というわけで、次回は太一達が現実世界にいる間の期間を描写するので、ちょっとダイジェスト的な書き方になるかも。

まさか一回休んだことによって、:の最新話にエテモンが登場してきた後に投稿出来ることになるとは…

来月も通常通り更新予定ですので、次回もよろしくお願い致します!

ここから下は、アニメ感想のコーナーです。ネタバレあるので、嫌な方はここでブラウザバックをお願いします!











































それでは、アニメ感想のコーナーですね。

前回がどこまで語ったか、正直忘れてしまいましたが…確か、衛生狙撃作戦までだったかな?ブリッツグレイモンについては語った記憶があるので、その後からで。

まあ、全体を通して言うなら、光ちゃんとテイルモン加入してからあんまり物語進んでないっていうか、マンネリ感が凄いですよね。一話完結みたいな話をずっとやってるイメージ。このご時世で声優さんも全員集まれる機会があんまり無いとのことでしたが、進展としては、パタモンがエンジェモンにも進化出来るようになったことと、次の目的地にちゃんと向かってることが分かった、くらいじゃないでしょうか?

こんな風に、自分以外にもアニメがつまらないと感じてる方も多いのではと思います。

面白い回もちゃんとありますよ?例えば、丈先輩がまさかのメフィスモンと呪文対決とか、パルモンのアーマー進化(希望のデジメンタルの代わりにパタモンを取り込んだ状態で進化)とか。でもやっぱり、メインのお話が進まないことには何とも…ストーリー的に、アグモン以外のパートナーデジモン達も究極体に進化するはずなので、それを楽しみにして気長に待とうと思います。

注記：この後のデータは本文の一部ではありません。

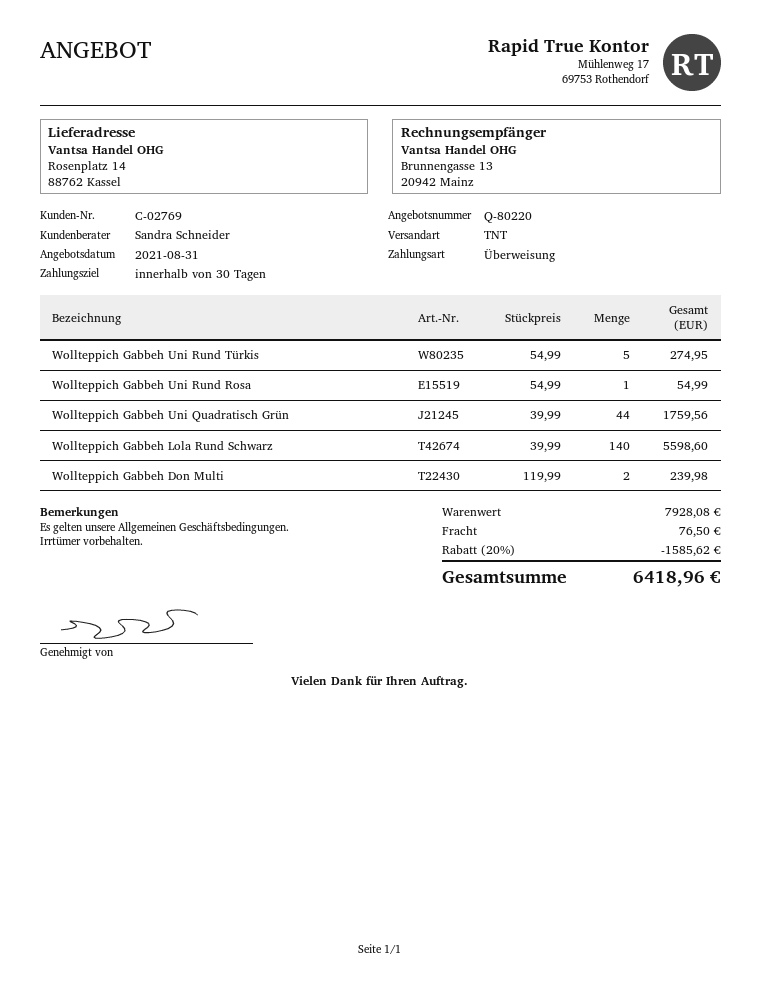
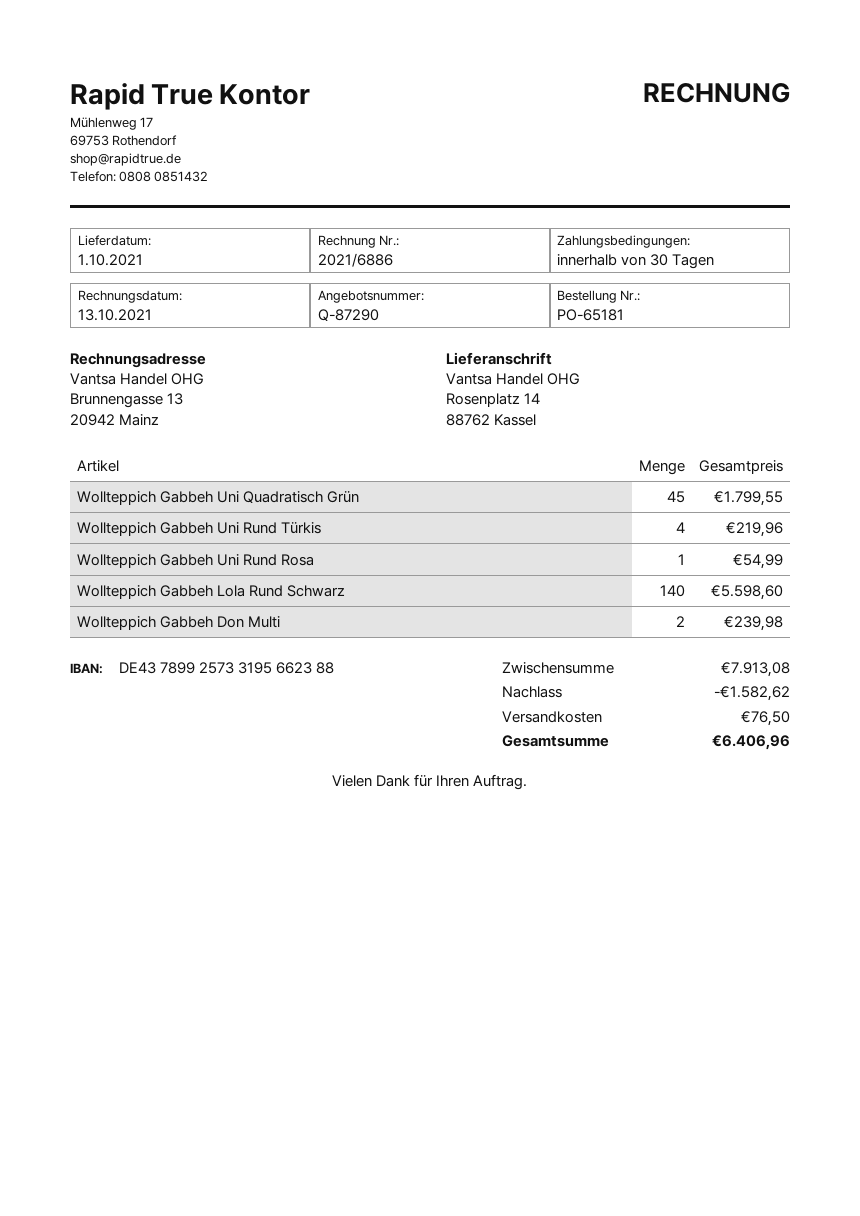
quote number: Q-80220 -> Q-87290
Wollteppich Gabbeh Uni Rund Türkis: 5 for 274.95 -> 4 for 219.96
Wollteppich Gabbeh Uni Quadratisch Grün: 44 for 1759.56 -> 45 for 1799.55
subtotal: 7928.08 -> 7913.08
discount: 1585.62 -> 1582.62
total: 6418.96 -> 6406.96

個人的には、クーレスガルルモンとか、バンチョーリリモンとかに分岐進化なんてのも考えられるかな、と思ったり。あとは、新しい一枚絵…公式サイトに行ったら見れるんですが、ゴッドドラモンとホーリードラモンが気になるかな。そういえば、メタルガルルモンってウォーグレイモンと同じくらいデカかったりするのか…?

とまあ、ここら辺で感想も終わりにしたいと思います。何だかんだもうすぐ40話くらいですから、ここまで来たら打ち切りにならずに、完結までやってほしいな…と願うばかりです。それでは、来月もよろしくお願い致します!ここまで読んで下さり、ありがとうございました!